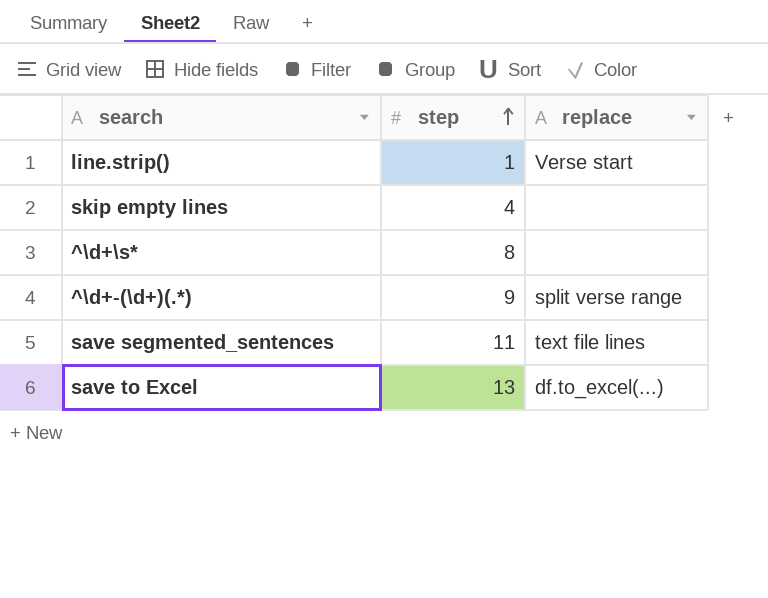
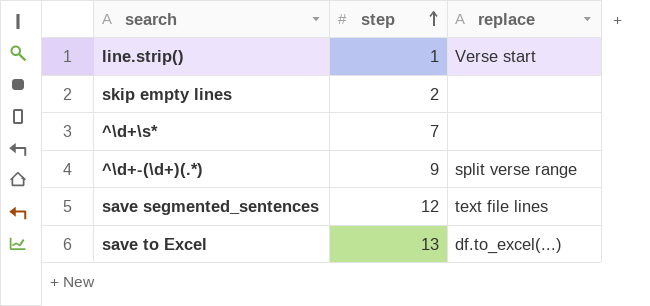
skip empty lines | step: 4 -> 2
^\d+\s* | step: 8 -> 7
save segmented_sentences | step: 11 -> 12

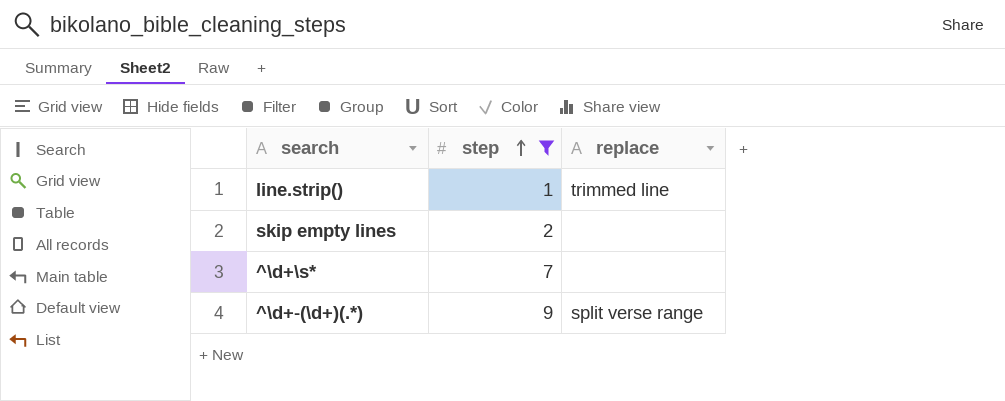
filter: none -> step <= 9
line.strip() | replace: Verse start -> trimmed line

**Task statement:** The answer must be an exact reproduction of the records, with every picture left out.

**Task solution:**
skip empty lines | step: 4 -> 2
^\d+\s* | step: 8 -> 7
save segmented_sentences | step: 11 -> 12

filter: none -> step <= 9
line.strip() | replace: Verse start -> trimmed line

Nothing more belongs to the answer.